Music is unlike any other experience in the world. It is a language all its own that bridges cultures, backgrounds and experiences. It is communal and personal. It affects us emotionally, physically and mentally. It heals. And it can hurt.
“Think about how a rhythm can stay with us for decades; it can stimulate memories for individuals with dementia or Alzheimer’s. Music is a mechanism for rehabilitation for stroke victims and movement disorders,” said Dr. Randy Rosenberg, MD, FAAN, FACP, Associate Professor of Neurology at the Lewis Katz School of Medicine at Temple University. “The response we have to music is so complex — it affects so many areas of the brain — that while it has unparalleled therapeutic properties, problems can and do arise.”
On Thursday, March 21, from 6:30 to 8:30 p.m., Dr. Rosenberg will present The Musical Brain: Neurological Curiosities of Music, Musicians and the Rest of Us. He will bring his expertise in neurology and 50 years of musical performance to a conversation about who the brain decodes, interprets and, at times, corrupts the appreciation of music, melody and rhythms.
Topics will include the neurophysiology of listening, tone deafness, hearing loss, therapeutic uses of music and the often-tragic stories of composers and performers afflicted with neurological illness. This one-night non-credit seminar is appropriate for lay and professional audiences. Register online at noncredit.temple.edu/nce.
“Music and language are interchangeable — beat processing is a part of language. Humans are the only creatures that can process a beat and turn it into movement,” Dr. Rosenberg said. “Other creatures have language but we take rhythm, use it and try to enhance it. Every single culture processes music.”
Dr. Rosenberg said to discover a perfect example of using music as a form of treatment you need look no further than Temple University.
“Temple has one of the best music therapy departments in the world. Rhythm and tempo are particularly useful for patients affected by stroke or Parkinson’s. Melodic intonation therapy has shown that in cases where these is a loss of language, where the left side of the brain is damaged, patients did not lose the ability to sing — the brain patterns were still activated,” he said. “The evidence thus far with music therapy is that there is no question there is a change to general physical health and mood. It is a very difficult, but fascinating, thing to study because music and our response to music is so personal.”
Dr. Rosenberg has a personal connection of another sort to music. He has been playing flute since he was 14-years-old and is the principal flutist with the Warminster Symphony.
“For me, music gave me, and continues to give me, a sense of community and collaborative accomplishment. It teaches you grace, harmonics and enhances your ability to listen to others,” he said. “I believe the lessons taught by music — particularly the lessons you learn from playing music, collaborating and becoming part of something larger than yourself — are some of the most important lessons a child can learn.”
Considering the complexity of how people respond to music, it’s no real surprise that for people whose entire lives center around the creation of music problems can and do arise in the way they process music, said Dr. Rosenberg, particularly when a disconnect occurs that separates them from their craft.
For example, Beethoven nearly gave into deep despair as his own hearing loss became more profound.
“When Beethoven premiered the Ninth Symphony, Ode to Joy, in Vienna it was like the pop music spectacles of today; there was so much anticipation, so much excitement. At the end of the performance, the audience was astonished by what they had heard, they were completely captivated,” Dr. Rosenberg said. “Beethoven had become turned around in the moment — he couldn’t see the audience and couldn’t hear their applause. He was devastated; he thought his symphony was an abject failure.”

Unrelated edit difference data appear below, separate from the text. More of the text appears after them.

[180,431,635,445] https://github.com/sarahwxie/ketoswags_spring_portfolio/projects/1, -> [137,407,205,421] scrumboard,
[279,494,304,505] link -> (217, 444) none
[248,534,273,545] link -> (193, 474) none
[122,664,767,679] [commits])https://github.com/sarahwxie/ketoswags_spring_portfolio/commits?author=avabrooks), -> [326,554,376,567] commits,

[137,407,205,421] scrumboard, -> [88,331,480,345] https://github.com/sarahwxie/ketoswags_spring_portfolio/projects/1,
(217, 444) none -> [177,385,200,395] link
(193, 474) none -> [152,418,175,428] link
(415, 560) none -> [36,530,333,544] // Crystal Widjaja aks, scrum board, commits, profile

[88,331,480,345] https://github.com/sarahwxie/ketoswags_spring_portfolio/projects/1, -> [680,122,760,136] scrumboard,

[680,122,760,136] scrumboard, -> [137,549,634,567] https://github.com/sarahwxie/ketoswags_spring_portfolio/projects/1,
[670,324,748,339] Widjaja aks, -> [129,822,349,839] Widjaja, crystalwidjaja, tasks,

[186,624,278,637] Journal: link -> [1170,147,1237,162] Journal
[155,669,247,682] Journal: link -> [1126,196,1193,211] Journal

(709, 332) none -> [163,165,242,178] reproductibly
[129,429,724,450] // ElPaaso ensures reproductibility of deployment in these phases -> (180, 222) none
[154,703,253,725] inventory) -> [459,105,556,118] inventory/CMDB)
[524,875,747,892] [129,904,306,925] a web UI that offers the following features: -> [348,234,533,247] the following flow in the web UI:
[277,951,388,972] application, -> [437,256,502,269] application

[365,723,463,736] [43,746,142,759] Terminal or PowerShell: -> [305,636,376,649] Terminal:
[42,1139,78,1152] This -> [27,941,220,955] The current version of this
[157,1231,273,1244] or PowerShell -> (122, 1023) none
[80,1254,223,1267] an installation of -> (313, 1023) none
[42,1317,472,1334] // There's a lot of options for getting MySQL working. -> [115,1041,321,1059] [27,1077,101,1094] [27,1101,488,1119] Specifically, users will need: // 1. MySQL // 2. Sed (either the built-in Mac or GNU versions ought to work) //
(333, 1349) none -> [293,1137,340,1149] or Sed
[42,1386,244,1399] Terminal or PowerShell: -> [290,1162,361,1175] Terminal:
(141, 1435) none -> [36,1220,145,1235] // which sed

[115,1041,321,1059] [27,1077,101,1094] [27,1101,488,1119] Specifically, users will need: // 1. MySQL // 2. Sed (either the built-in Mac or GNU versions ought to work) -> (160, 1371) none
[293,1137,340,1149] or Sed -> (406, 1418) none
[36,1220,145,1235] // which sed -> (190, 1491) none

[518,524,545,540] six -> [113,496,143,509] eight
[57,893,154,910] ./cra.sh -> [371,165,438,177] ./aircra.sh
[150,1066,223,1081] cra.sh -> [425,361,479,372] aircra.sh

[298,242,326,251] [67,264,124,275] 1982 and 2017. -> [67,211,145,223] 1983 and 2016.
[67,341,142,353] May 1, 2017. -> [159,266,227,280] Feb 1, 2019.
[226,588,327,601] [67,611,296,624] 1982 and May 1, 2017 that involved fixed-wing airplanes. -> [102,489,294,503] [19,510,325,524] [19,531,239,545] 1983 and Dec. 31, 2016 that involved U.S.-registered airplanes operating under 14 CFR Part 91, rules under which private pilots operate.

Finally it was the mezzo-soprano who helped him discover the audience and see for himself the standing ovation and the adulation that his work had reaped.
“The feelings of utter despair and absolute triumph in just a few moments time must have been profound,” he said.
Dr. Rosenberg said ultimately he wants to “help people understand that music is critical and important and unifying.”
“It is one of the greatest single sources for brain enlightenment and activation,” he said. “Think of the most important aspects of society and the world and usually they are explained in musical terms.”